L’Union des Etats d’Amérique du Sud, UNASUR ou UNASUL participe de la même logique et se construit sur le modèle de l’Union européenne, avec monnaie, armée, Parlement, etc. Les troubles au Venezuela communiste ayant échaudé certains membres, cette construction connaît aujourd’hui des hoquets. De toute façon, d’autres organismes supranationaux travaillent à l’intégration sud-américaine : Mercosur, l’Alliance bolivarienne, CELAC et quelques autres.

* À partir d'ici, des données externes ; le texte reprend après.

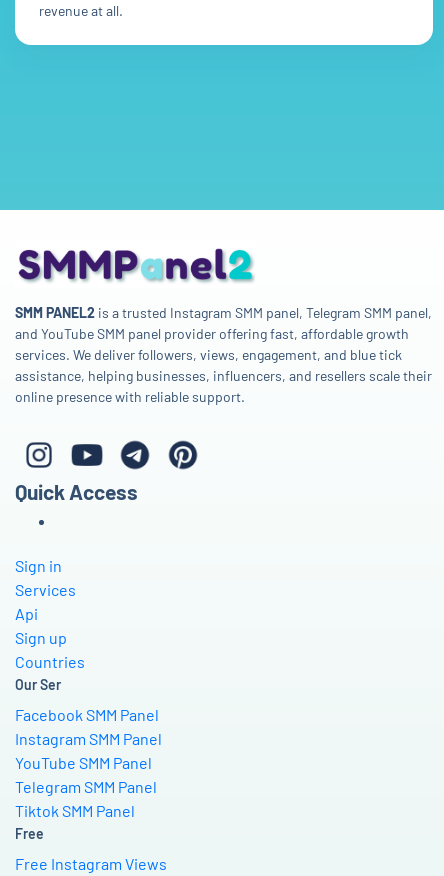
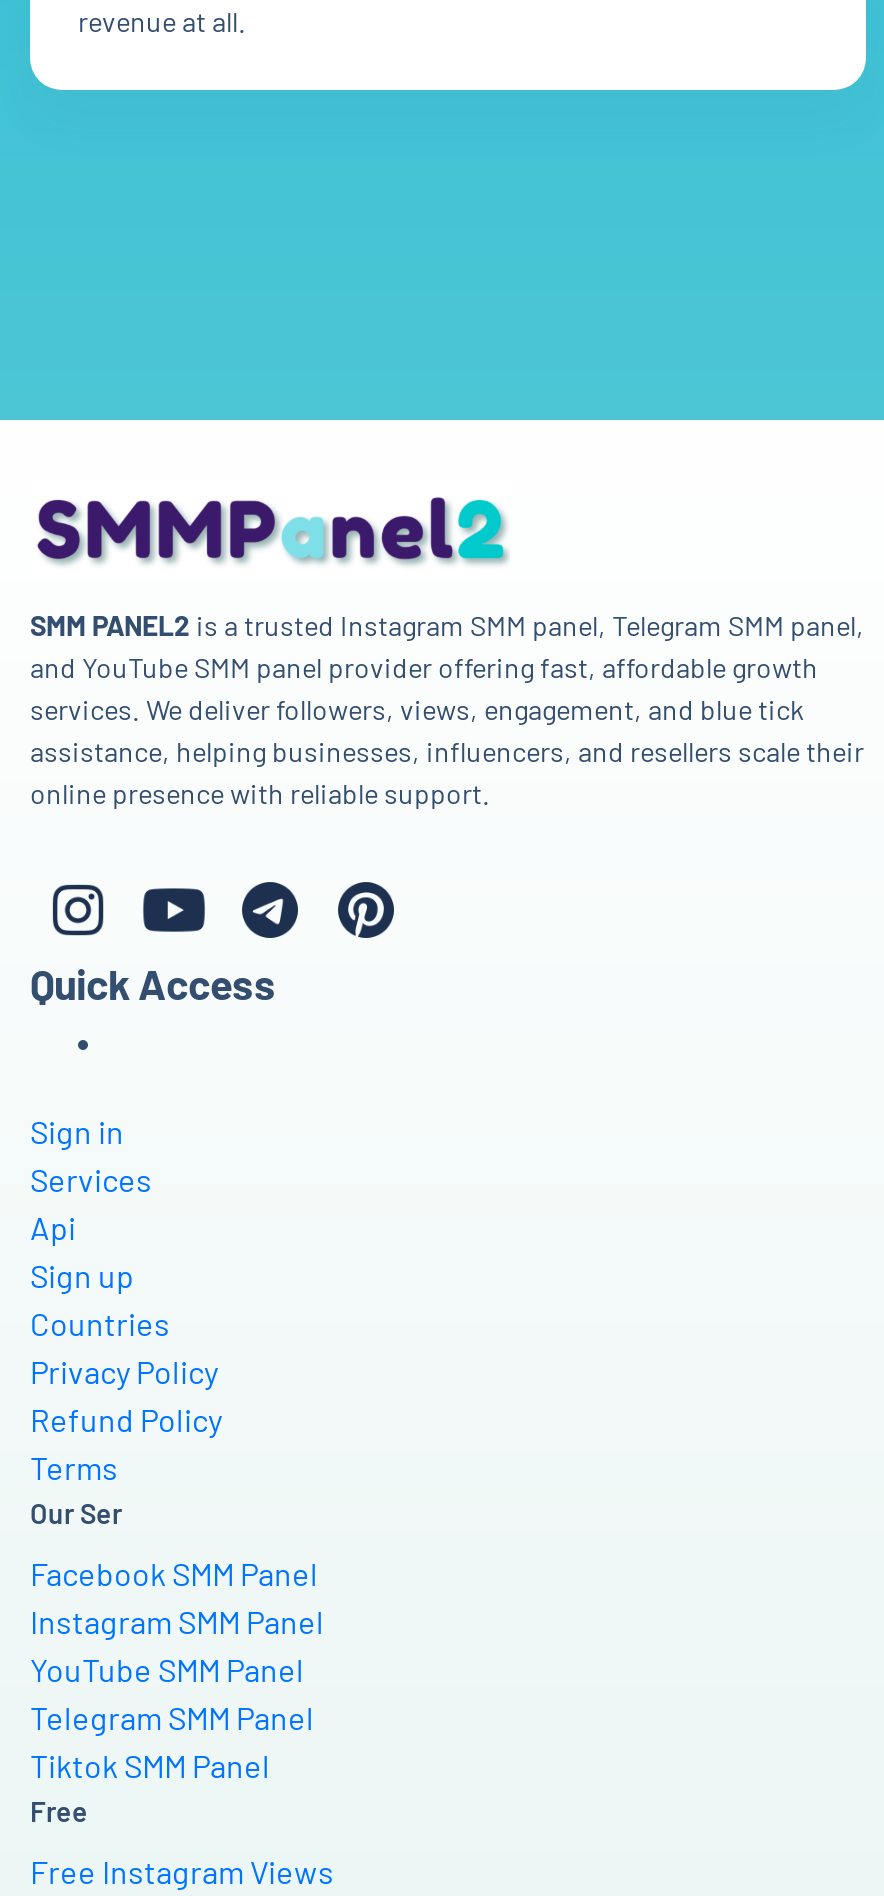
+ Privacy Policy
+ Refund Policy
+ Terms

L’Union eurasiatique de Poutine prépare aussi le Nouvel Ordre Mondial
L’Union eurasiatique, encore au stade de l’Union économique eurasiatique, est un exemple particulièrement frappant de la marche coordonnée vers une gouvernance mondiale. Vladimir Poutine, loin de s’y opposer, travaille à la mise en réseau de la Russie, du Bélarus, du Kazakhstan, de l’Arménie et du Kirghizistan, en attendant de rassembler l’ensemble des anciens pays satellites de l’Union soviétique déjà réunis dans la Communauté des Etats indépendants (CEI). Poutine s’est vanté dans Izvestia du processus bien plus rapide de formation de l’Union eurasiatique grâce à « l’expérience de l’UE et d’autres associations régionales » sur laquelle les autorités ont pu s’appuyer. Il mettait également en évidence la conformité du régime réglementaire eurasiatique avec les normes européennes dans la plupart des cas, sur le fondement des principes de l’OMC. La Russie est en plein accord avec le mouvement général et promet elle aussi, sous la plume de Poutine, de participer « à la mise en place du développement durable global ». C’est encore lui qui voyait l’UE et l’Union eurasiatique créer à l’avenir « une communauté harmonisée d’économie allant de Lisbonne à Vladivostok, une zone de libre-échange qui pourrait aussi avoir recours à des modèles d’intégration plus sophistiqués » dans de nombreux secteurs, avec à la clé un futur abandon des visas. Il désignait clairement « les institutions régionales existantes, tels l’UE, NAFTA, APEC et ASEAN entre autres » qui pourront devenir à terme « les briques d’intégration que l’on pourra utiliser en vue de créer une économie global plus durable ».
On croirait entendre les responsables de l’UE…
Alex Newman énumère ensuite d’autres entreprises similaires à travers le monde, que ce soit au Proche Orient, sous diverses impulsions, en Asie du Sud-Est ou ailleurs. De telle sorte qu’il n’y a aujourd’hui aucune zone de population qui soit épargnée, et la convergence des différents modèles est trop remarquable pour être fortuite, souligne Alex Newman. Tout au long du processus, il s’est trouvé des leaders nationaux pour protester, la main sur le cœur, qu’on ne recherchait nullement « à sacrifier l’indépendance et la souveraineté », comme le proclamait l’ancien Premier ministre britannique Edward Heath en 1973. Il incitait ses concitoyens à ne pas avoir peur : 45 ans plus tard, les Britanniques ne savent pas encore comment ils vont sortir de l’UE alors qu’ils l’ont décidé en 2016.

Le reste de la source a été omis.